Restaurer la vertu, c’est réhabiliter la politique. La politique comme pédagogie nationale, entre exemplarité individuelle et élévation collective. Dans une des notes de Ziad Takieddine à Claude Guéant, à l’automne 2005, en vue de préparer sa visite à Tripoli destinée à organiser celles, qui suivront, de Nicolas Sarkozy et de Brice Hortefeux, il est suggéré que le bras droit du futur président de la République apporte au dictateur libyen, ici appelé « le Leader », comme cadeaux des « livres de valeur : histoire/Révolution française ». Cette mention d’un passé glorieux, au détour d’arrangements et de trafics qui ne le sont pas, illustre combien il s’agit, pour ces protagonistes-là, d’une histoire morte quand, pour nous, elle est toujours, ô combien, vivante.

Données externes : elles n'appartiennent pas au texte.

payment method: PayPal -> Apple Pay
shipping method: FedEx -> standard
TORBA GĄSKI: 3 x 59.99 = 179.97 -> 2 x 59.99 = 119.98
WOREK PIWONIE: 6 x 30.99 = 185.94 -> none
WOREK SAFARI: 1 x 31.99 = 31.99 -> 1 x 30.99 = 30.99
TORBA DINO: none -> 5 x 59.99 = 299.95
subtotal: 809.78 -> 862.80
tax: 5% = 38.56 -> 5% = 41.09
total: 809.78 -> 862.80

Nous ne le savons pas mais peut-être y avait-il, parmi ces cadeaux livresques, une évocation de Robespierre. Robespierre dont même ses pires détracteurs n’ont pas réussi à effacer le beau surnom d’incorruptible. Robespierre dont la probité ne fut jamais mise en doute, inspirant au Danton imaginé par Georg Büchner cette sortie : « Robespierre, tu es d’une probité révoltante. » Oui, l'incorruptible dont le premier texte qui le fit connaître à Paris en 1789, son discours contre le veto royal, énonçait cette vérité, toujours actuelle : « Celui qui dit qu’un homme a le droit de s’opposer à la loi, dit que la volonté d’un seul est au-dessus de la volonté de tous. Il dit que la nation n’est rien, et qu’un seul homme est tout. S’il ajoute que ce droit appartient à celui qui est revêtu du pouvoir exécutif, il dit que l’homme établi par la nation pour faire exécuter les volontés de la nation, a le droit de contrarier et d’enchaîner les volontés de la nation ; il a créé un monstre inconcevable en morale et en politique… »

Au-delà des personnes en cause, l’affaire Sarkozy continuera de nous renvoyer le portrait de ce monstre si la justice ne réussit pas à y mettre un terme. Ce qui suppose que, par nos votes, nous mettions fin à l’immunité présidentielle qui protège son principal protagoniste et qui est en quelque sorte la version moderne du veto royal.